* _Task instructions_: Lines outside the range are not wanted. Give again exactly the lines between the line holding "order number: PO-04798 -> PO-09894" and the line holding "total: 2229.09 -> 1272.12", inclusive, from the listing below.

- Opening Delimiter -

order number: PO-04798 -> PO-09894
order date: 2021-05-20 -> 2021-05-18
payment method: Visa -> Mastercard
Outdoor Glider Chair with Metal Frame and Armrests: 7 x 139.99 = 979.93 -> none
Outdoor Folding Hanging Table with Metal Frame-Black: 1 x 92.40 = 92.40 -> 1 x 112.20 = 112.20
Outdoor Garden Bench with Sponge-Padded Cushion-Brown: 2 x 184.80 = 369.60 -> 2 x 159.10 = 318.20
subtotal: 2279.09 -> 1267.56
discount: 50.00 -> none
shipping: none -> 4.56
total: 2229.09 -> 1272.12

- Closing Delimiter -
- Opening Delimiter -

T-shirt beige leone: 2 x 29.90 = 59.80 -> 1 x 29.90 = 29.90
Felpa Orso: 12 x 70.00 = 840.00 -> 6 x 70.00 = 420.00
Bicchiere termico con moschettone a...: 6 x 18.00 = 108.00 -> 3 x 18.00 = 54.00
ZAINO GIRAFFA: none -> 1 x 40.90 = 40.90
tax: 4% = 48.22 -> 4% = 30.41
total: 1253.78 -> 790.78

- Closing Delimiter -
- Opening Delimiter -

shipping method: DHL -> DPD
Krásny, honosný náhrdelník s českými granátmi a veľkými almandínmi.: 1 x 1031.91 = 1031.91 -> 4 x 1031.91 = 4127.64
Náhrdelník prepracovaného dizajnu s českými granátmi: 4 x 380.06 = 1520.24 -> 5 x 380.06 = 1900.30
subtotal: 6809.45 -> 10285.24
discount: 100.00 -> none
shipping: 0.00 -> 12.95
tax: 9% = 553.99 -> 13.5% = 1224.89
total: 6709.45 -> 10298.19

- Closing Delimiter -

* _Written response_:
order number: PO-04798 -> PO-09894
order date: 2021-05-20 -> 2021-05-18
payment method: Visa -> Mastercard
Outdoor Glider Chair with Metal Frame and Armrests: 7 x 139.99 = 979.93 -> none
Outdoor Folding Hanging Table with Metal Frame-Black: 1 x 92.40 = 92.40 -> 1 x 112.20 = 112.20
Outdoor Garden Bench with Sponge-Padded Cushion-Brown: 2 x 184.80 = 369.60 -> 2 x 159.10 = 318.20
subtotal: 2279.09 -> 1267.56
discount: 50.00 -> none
shipping: none -> 4.56
total: 2229.09 -> 1272.12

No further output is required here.